Records drawn from a dataset
================

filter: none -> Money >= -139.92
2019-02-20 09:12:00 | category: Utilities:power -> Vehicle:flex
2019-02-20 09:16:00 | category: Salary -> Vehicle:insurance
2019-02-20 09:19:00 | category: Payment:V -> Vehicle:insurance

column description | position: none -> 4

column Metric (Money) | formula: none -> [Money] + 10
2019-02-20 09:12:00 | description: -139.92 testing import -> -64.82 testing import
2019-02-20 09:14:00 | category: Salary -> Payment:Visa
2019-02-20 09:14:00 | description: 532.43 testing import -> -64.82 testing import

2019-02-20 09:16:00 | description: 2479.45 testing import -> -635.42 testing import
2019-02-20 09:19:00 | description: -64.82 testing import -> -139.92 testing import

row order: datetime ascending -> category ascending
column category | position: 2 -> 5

================

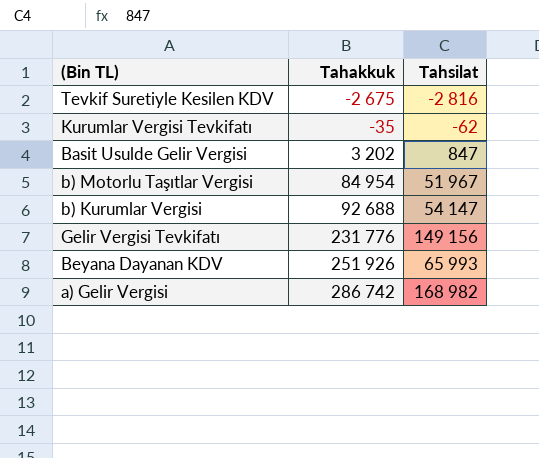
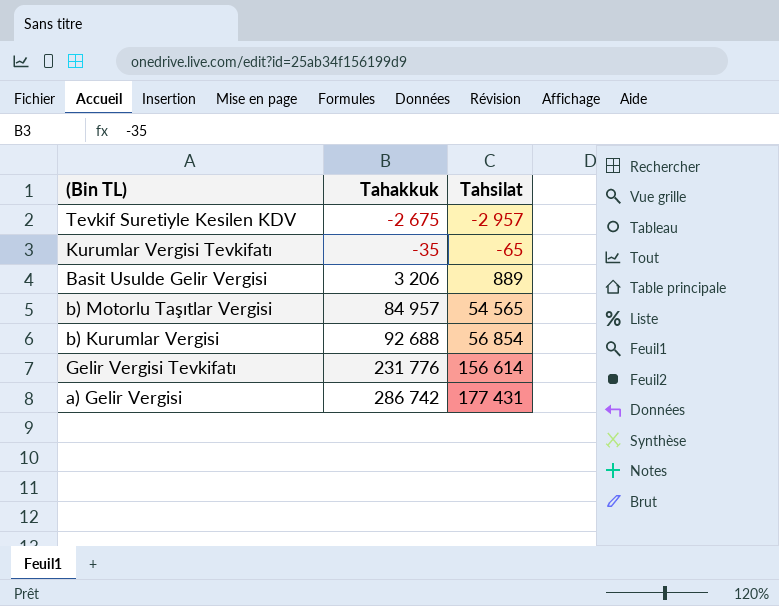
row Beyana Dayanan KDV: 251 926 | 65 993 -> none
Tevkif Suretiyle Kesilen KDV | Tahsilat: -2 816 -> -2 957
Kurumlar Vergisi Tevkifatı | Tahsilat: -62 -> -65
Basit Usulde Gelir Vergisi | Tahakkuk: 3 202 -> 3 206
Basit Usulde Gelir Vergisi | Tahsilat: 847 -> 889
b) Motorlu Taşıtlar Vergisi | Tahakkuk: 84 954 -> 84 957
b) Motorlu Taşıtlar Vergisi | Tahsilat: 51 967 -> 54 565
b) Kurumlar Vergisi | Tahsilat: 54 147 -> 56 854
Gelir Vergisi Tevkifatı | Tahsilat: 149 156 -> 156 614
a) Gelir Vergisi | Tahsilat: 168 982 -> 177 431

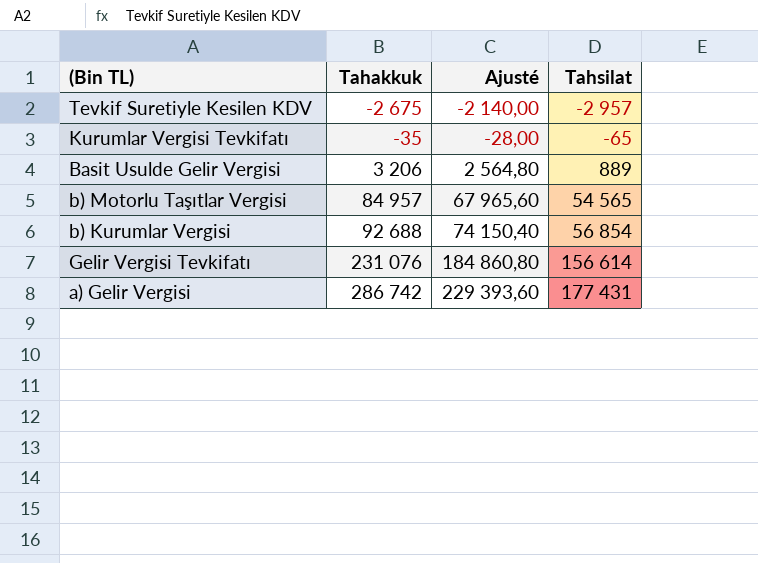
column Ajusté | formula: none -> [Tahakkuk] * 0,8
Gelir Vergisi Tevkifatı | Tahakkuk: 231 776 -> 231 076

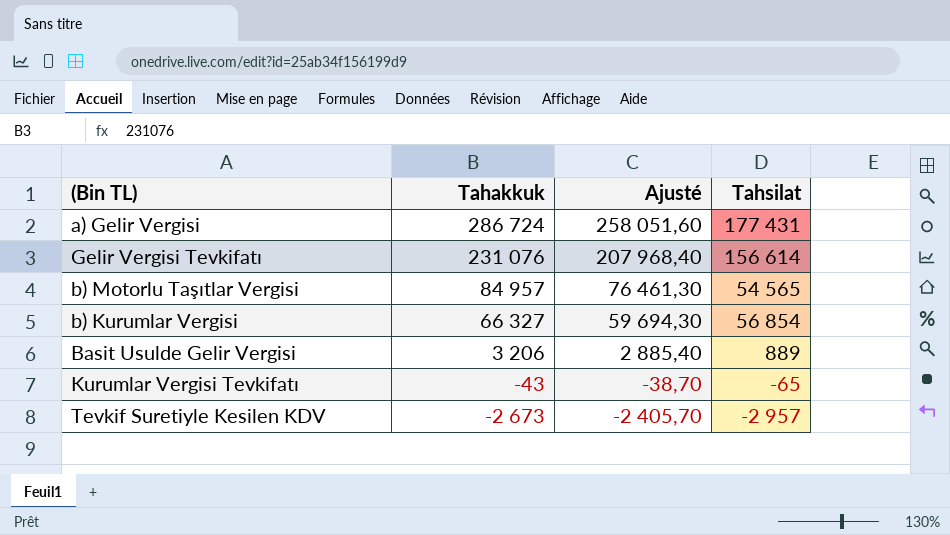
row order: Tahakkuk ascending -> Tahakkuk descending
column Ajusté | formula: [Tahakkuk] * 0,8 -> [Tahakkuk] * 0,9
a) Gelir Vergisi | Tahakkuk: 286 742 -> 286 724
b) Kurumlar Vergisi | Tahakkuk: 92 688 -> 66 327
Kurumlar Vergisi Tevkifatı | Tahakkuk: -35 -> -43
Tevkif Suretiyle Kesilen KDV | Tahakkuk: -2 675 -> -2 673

================

# Instructions to follow
Whichever lines of the data include the word "testing", pull them out.

# Task result
2019-02-20 09:12:00 | description: -139.92 testing import -> -64.82 testing import
2019-02-20 09:14:00 | description: 532.43 testing import -> -64.82 testing import
2019-02-20 09:16:00 | description: 2479.45 testing import -> -635.42 testing import
2019-02-20 09:19:00 | description: -64.82 testing import -> -139.92 testing import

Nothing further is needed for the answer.